The Hit. For anyone who grew up in Boston, yesterday’s reopening of the Paramount Theatre on Washington Street downtown was both a trip down memory lane and an invitation to an exciting future. The theater opened in 1932 but decrepitude forced its closing in 1976. Emerson College has taken it over, invested a fortune (more than$90 million) into restoring it, and immeasurably enhanced that area. The art deco style is drop-dead gorgeous; the sparkling lights on the marquee, a wondrous beckoning.
To celebrate the opening, the Celebrity Series of Boston hosted elegant and versatile Max Raabe and the Palast Orchester, a German cabaret music presentation that – after some initial difficulty with the microphone – provided 80 minutes of pure enjoyment.

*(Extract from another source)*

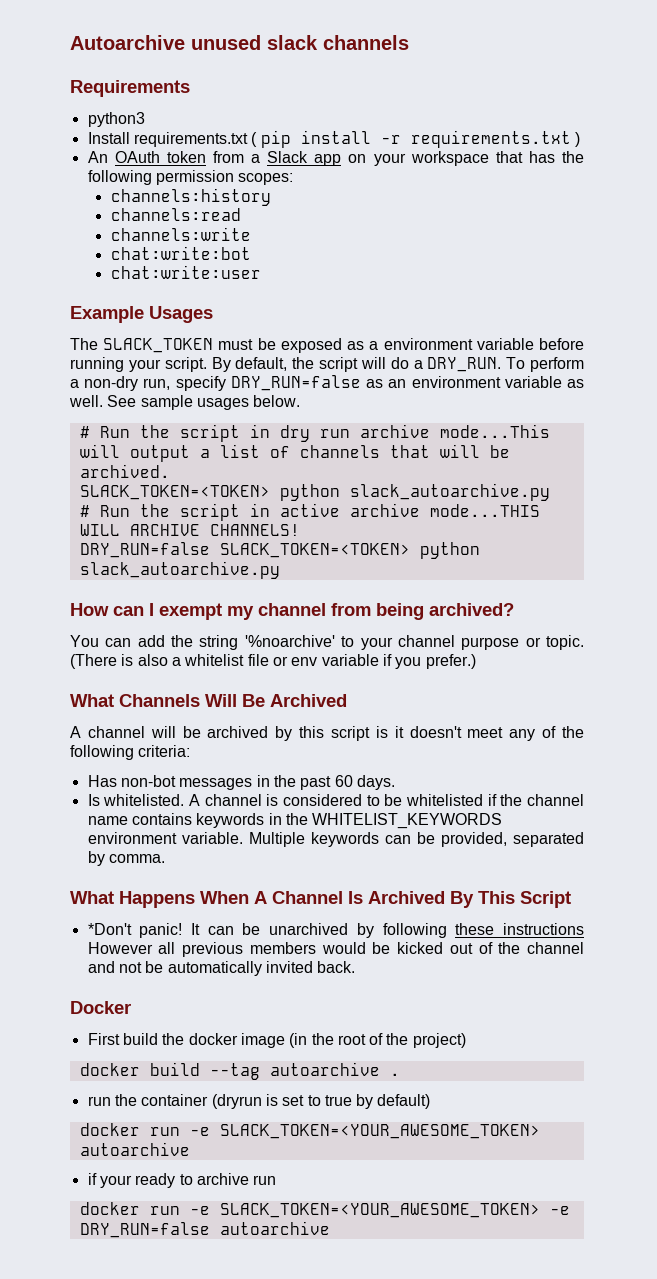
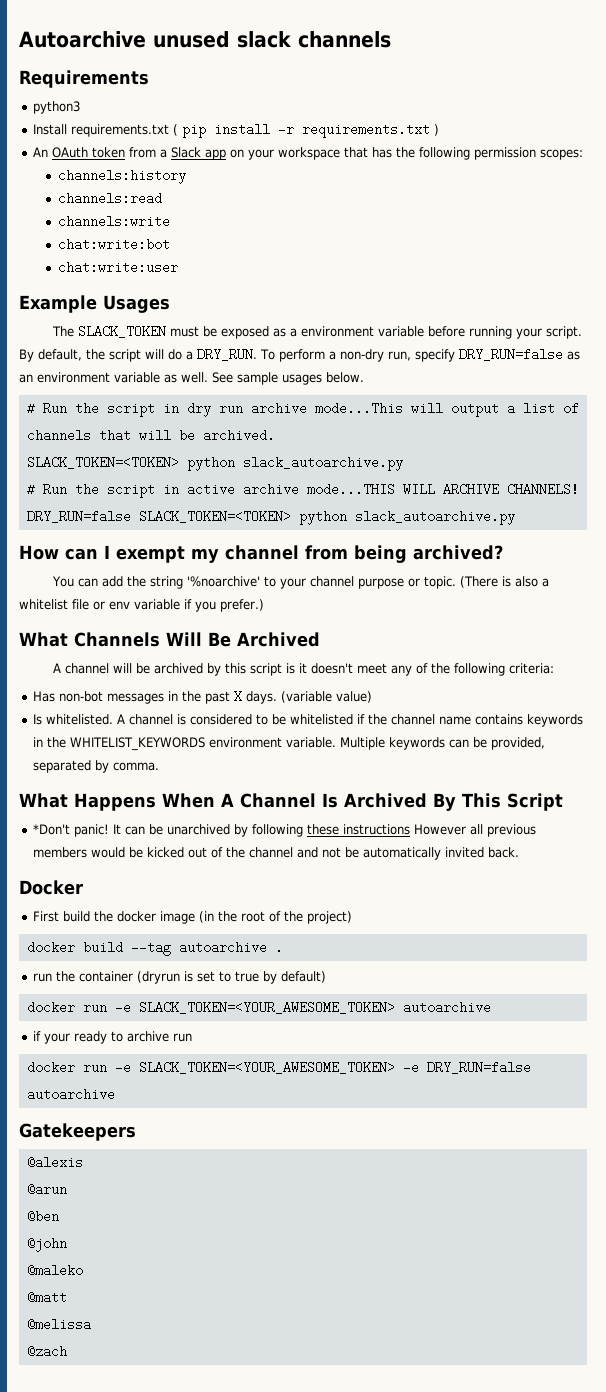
[334,775,353,787] 60 -> [234,690,243,703] X
(395, 782) none -> [281,691,373,703] (variable value)
(330, 1228) none -> [19,1123,136,1141] [26,1156,83,1169] [26,1183,67,1196] [26,1210,59,1223] [26,1237,67,1252] [26,1264,83,1277] [26,1291,67,1304] [26,1318,91,1331] [26,1345,67,1358] // Gatekeepers // @alexis // @arun // @ben // @john // @maleko // @matt // @melissa // @zach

The music was all from the 1920’s and early 1930’s and captured the beauty, humor, satire and complexity of relationships during the time of the Weimar Republic, with Cole Porter and other American composers thrown in.
Unfortunately, the Palast Orchester was a one-day event. But keep your eye on the Paramount Theatre and its promise of excitement in the performing arts for Emerson students and the community at large.
The Miss. An email from the American Repertory Theater in Cambridge urged the recipient to “spread the word about ‘Paradise Lost.’ So here goes. Clifford Odets’ 1935 play was written about a family’s struggle during the Great Depression. There is obvious meaning for people today in exploring the despair wrought by economic turmoil, evictions, bank indifference, mental illness, suicide, hopelessness, turning toward crime and opposition to unregulated capitalism.